Identification of functionally methylated regions based on discriminant analysis through integrating methylation and gene expression data
Abstract
DNA methylation is essential not only in cellular differentiation but also in diseases. Identification of differentially methylated patterns between case and control groups is important in understanding the mechanism and possible functionality of complex diseases.

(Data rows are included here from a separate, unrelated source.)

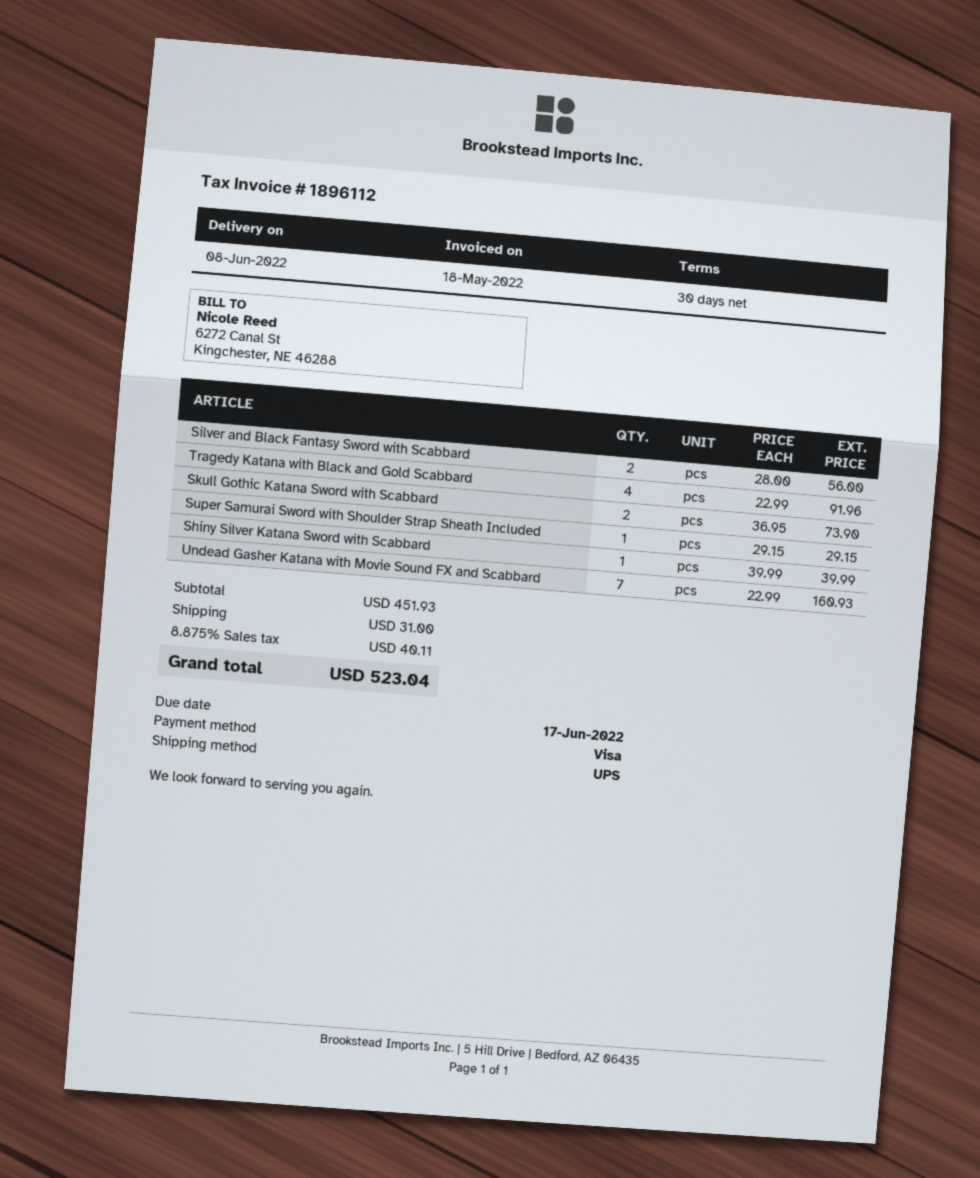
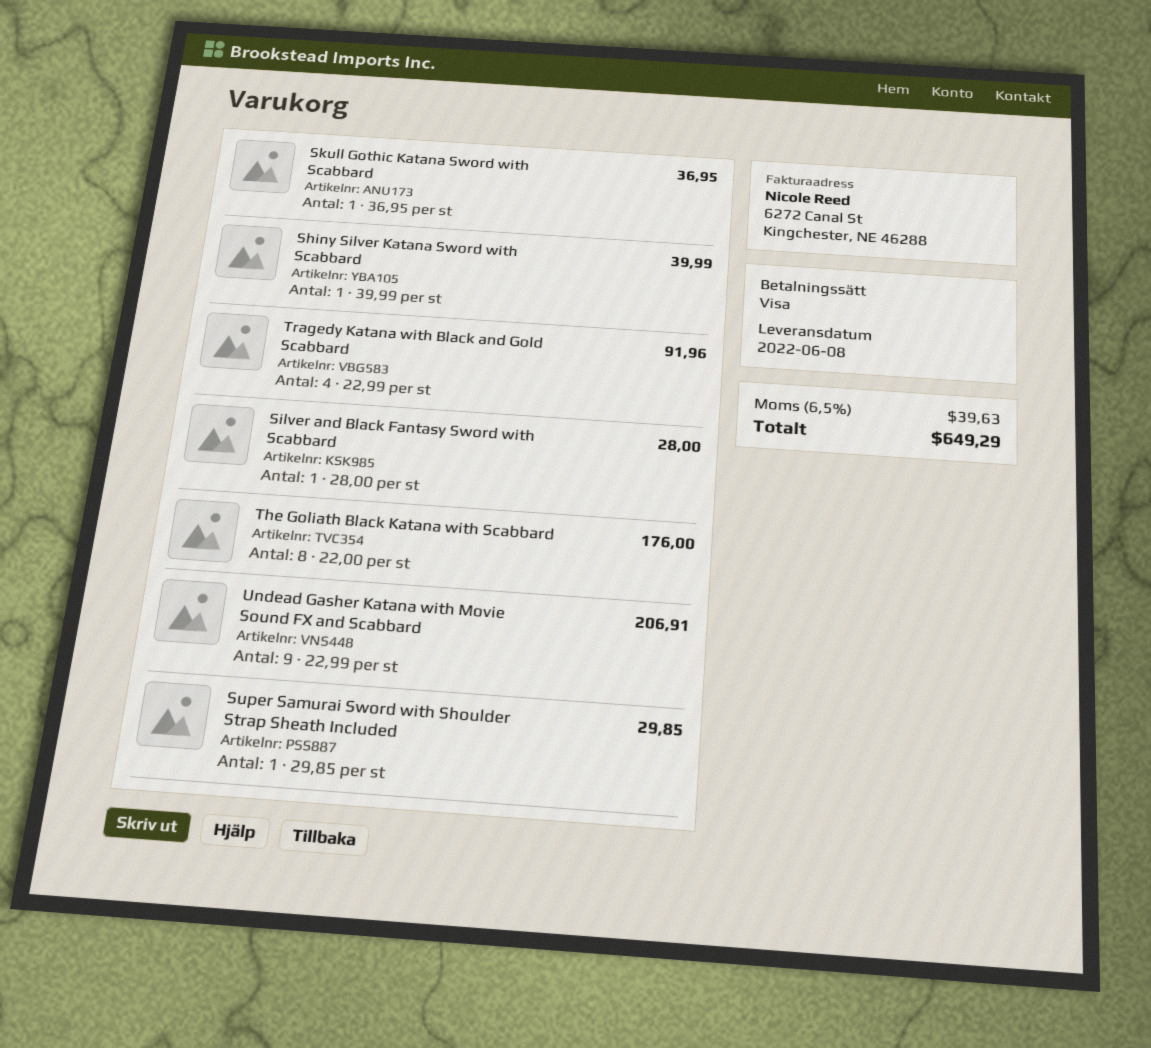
Silver and Black Fantasy Sword with Scabbard: 2 x 28.00 = 56.00 -> 1 x 28.00 = 28.00
Skull Gothic Katana Sword with Scabbard: 2 x 36.95 = 73.90 -> 1 x 36.95 = 36.95
Super Samurai Sword with Shoulder Strap Sheath Included: 1 x 29.15 = 29.15 -> 1 x 29.85 = 29.85
Undead Gasher Katana with Movie Sound FX and Scabbard: 7 x 22.99 = 160.93 -> 9 x 22.99 = 206.91
The Goliath Black Katana with Scabbard: none -> 8 x 22.00 = 176.00
shipping: 31.00 -> none
tax: 8.875% = 40.11 -> 6.5% = 39.63
total: 523.04 -> 649.29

We propose a method to find possible functionally methylated regions which not only are differentially methylated but also have an effect on gene expression. It integrates methylation and gene expression data and is based on distance discriminant analysis (DDA). In the procedure of identifying differentially methylated regions (DMRs), we do not need to cluster methylation sites or partition the genome in advance. Therefore, the identified DMRs have a larger coverage than those of bump hunting and Ong's methods. Furthermore, through incorporating gene expression data as a complementary source, whether these DMRs are functional is determined through estimating the difference of the corresponding genes. Through a comparison of our approach with bump hunting and Ong's methods for simulation data, it is shown that our method is more powerful in identifying DMRs which have a larger distance in the genome, or only consist of a few sites and have higher sensitivity and specificity. Also, our method is more robust to heterogeneity of data. Applied to different real datasets, we find that most of the functional DMRs are hyper-methylated and located at CpG rich regions (e.g. islands, TSS200 and TSS1500), consistent with the fact that the methylation levels of CpG islands are higher in tumors than normal. Through comparing and analyzing the results of different datasets, we find that the change of methylation in some regions may be related to diseases through changing expression of the corresponding genes, and show the effectiveness of our method.